And If You Did Know?


In Memory of Sharon Michele McAvoy Nichols .:. December 24, 1949 – October 10, 2005

July 25, 2006

Nine Years

Filed under: goodbye — mark @ 10:49 pm

On July 26, 1997, Michele and I were married in a ceremony we wrote for ourselves. It was simple and direct, filled with words that had importance to both of us. While, at the time, we could hardly afford even the minimal ceremony and reception we had, it was important to us to share our vows in front of family and friends. Ceremony is significant because of its public, shared nature.

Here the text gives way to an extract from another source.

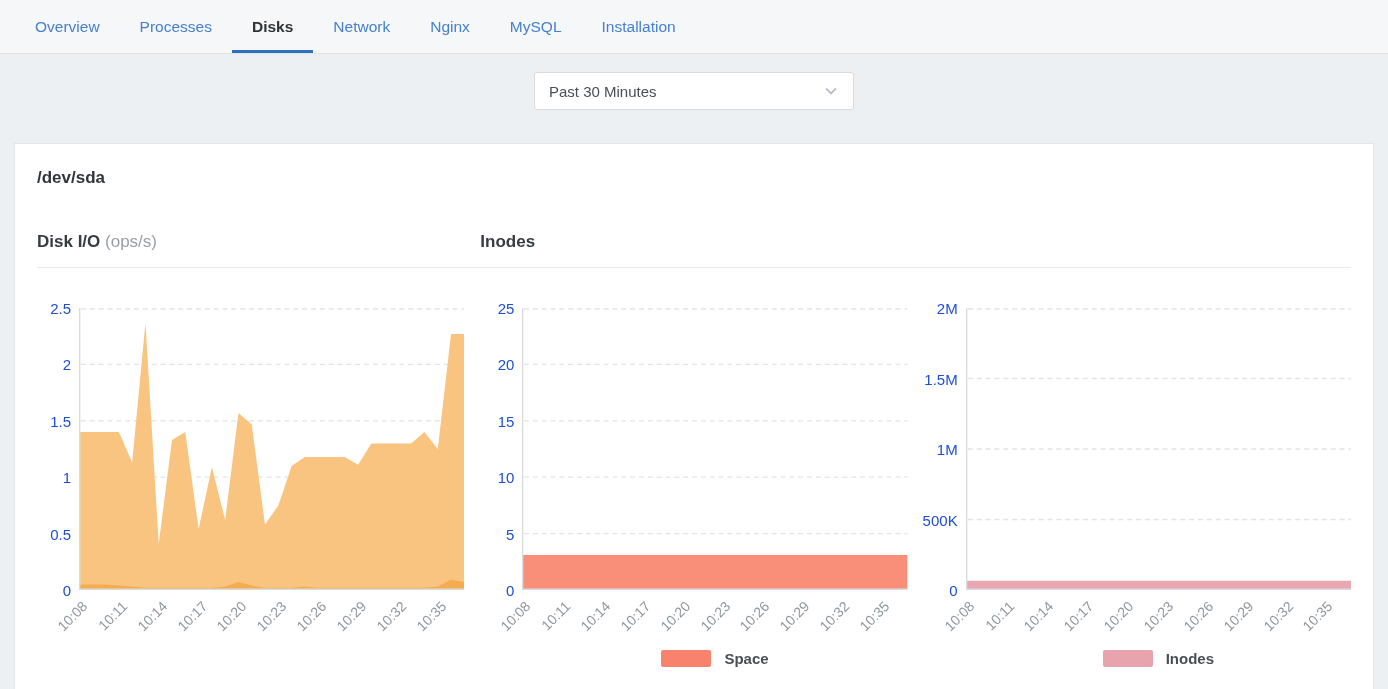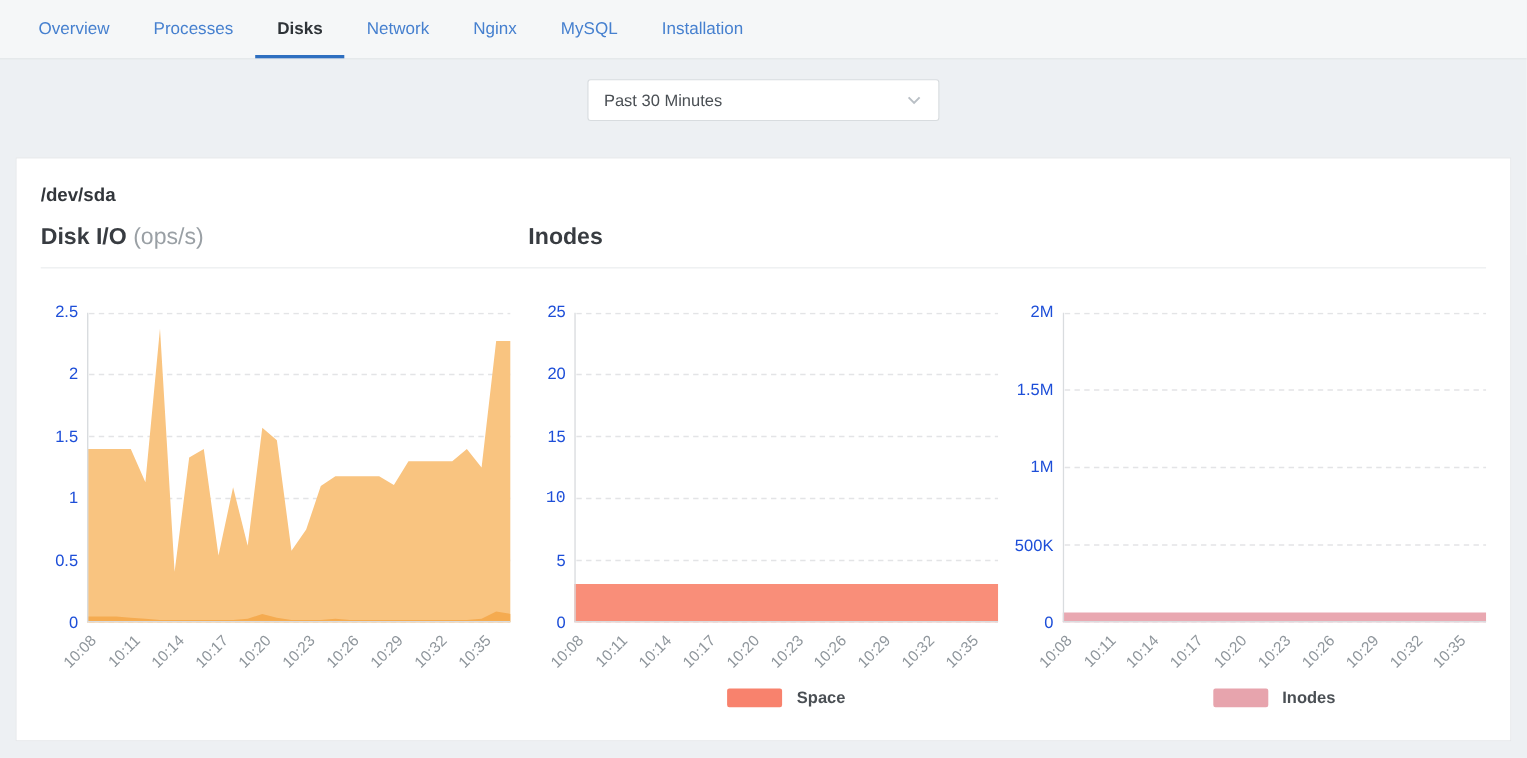"Disk I/O (ops/s)" .ctitle { font-size: 21px -> 17px; margin-top: none -> 28px }
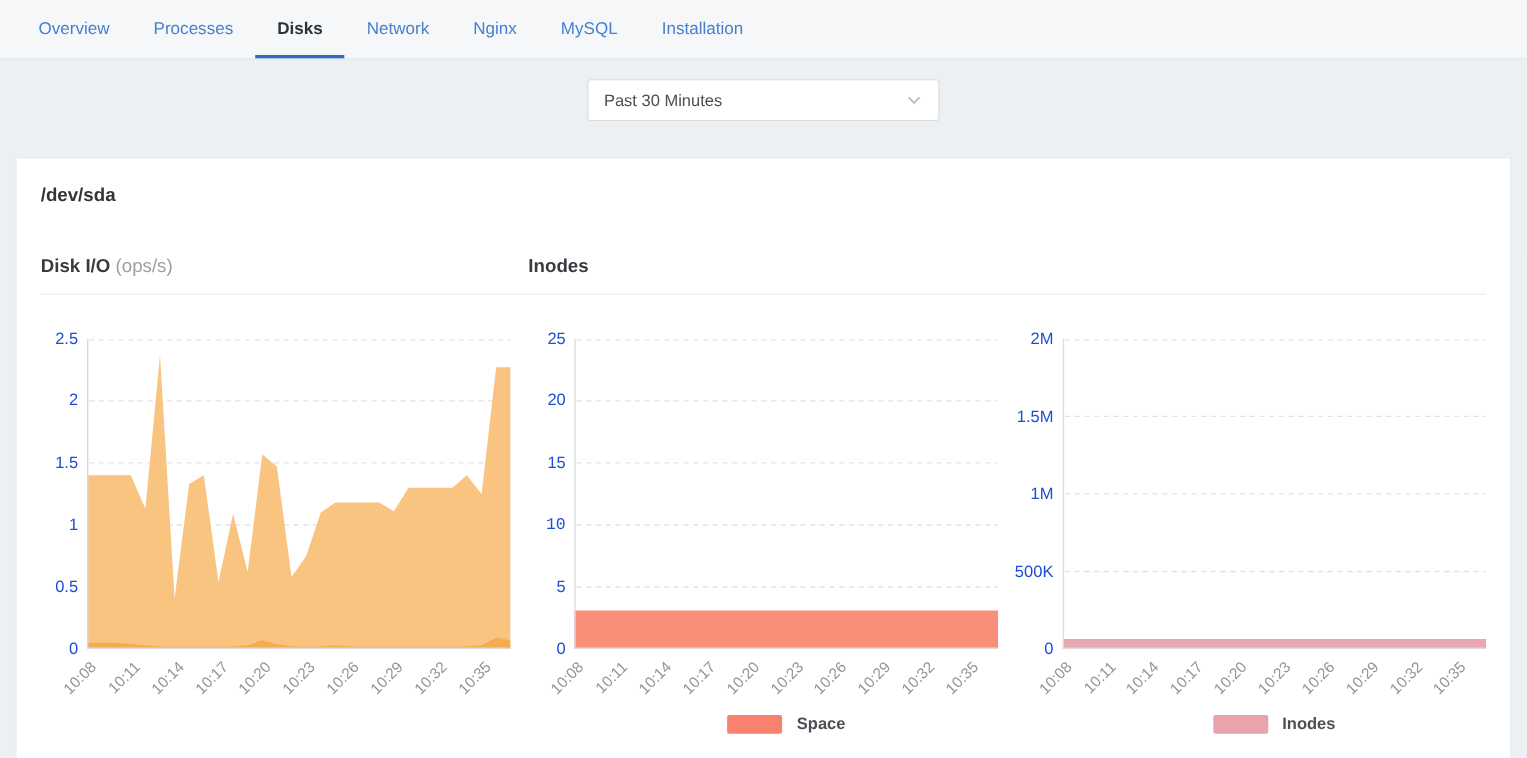"10" div.ylabel { font-family: Liberation Mono, monospace -> none }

Together we traveled thousands of miles, lived in four states, weathered hurricanes, and survived financial disaster. We struggled with heath issues and found peace in a shared spiritual belief. She helped me to see the man I can be, and I believe I helped her to see she was worthy of love. That she is gone from my life forever still astounds me. I know it won’t be a fully year for another two and a half months, but I feel like I’ll be one tomorrow.

Tomorrow is my first anniversary alone. I’m like a newborn, only I’ve been born into a strange world that doesn’t always make sense and isn’t always gentle. Like children must learn to walk and talk for themselves, I must learn to prosper and grow in this new life, this new world where I find myself. It is the hardest thing I’ve ever tried to do.

I miss you so very much Michele. You will always live in my heart and in my memories. I love you and always will.

Come live with me and be my love…

July 13, 2006

Nine Months

Filed under: goodbye — mark @ 9:09 pm

It has been nine months since Michele died. At times now it seems like forever, at other times I can still see the images in my mind from the day she died. On the whole I think I am doing better. I’ve started a new martial art, begun watching what I eat a little more carefully, and joined a gym. All three of these activities are taking care of me right now. In a month or six I may be headed in a different direction, but for now I feel good about what I am doing for myself.

I’ve also started to thinking about life after Michele more. I’m of two minds about moving on from her, in fact I almost feel like two people at times. The man who was her husband, friend, lover, and companion for nearly ten years doesn’t want to move on or even think about the future. It is as if I were stuck in time, waiting for her to return, waiting for this all to be just a very bad dream. In my head I know this isn’t a dream, that I’m not going to wake up; but in my heart I still hope.

Another part of me is ready to start the next phase of my life. I no longer have good coping skills for being unattached. I function better when I have a partner, a companion, a confidant with which to share life’s triumphs and tragedies. I’ve started taking some very careful, measured steps in the direction of a new relationship. I know that Michele would want me to let myself have good in the rest of my life.

During the ten years of our love affair we shared our ideas and dreams for the future. Things as small as movies we wanted to see, to trips around the world, to the type of house we wanted, and where it would be located. Upon her death all of those things died too. My future became a blank, empty space with no landmarks or familiar reference points to guide me. Like a child lost in the dark I alternated between rush round and round in circles and standing still hoping for a light. By adding some new activities to my life I’ve set a direction, by thinking about new relationships I’ve raise the line of my sight to the stars off in the distance. I will go on from here, I will have new relationships and new adventures.

My love for Michele will never end. She will always be a radiant constellation in the night sky of my life. No matter where I go, or who I am ultimately with, she will always be there to guide me, and in the comfort of my heart, love me.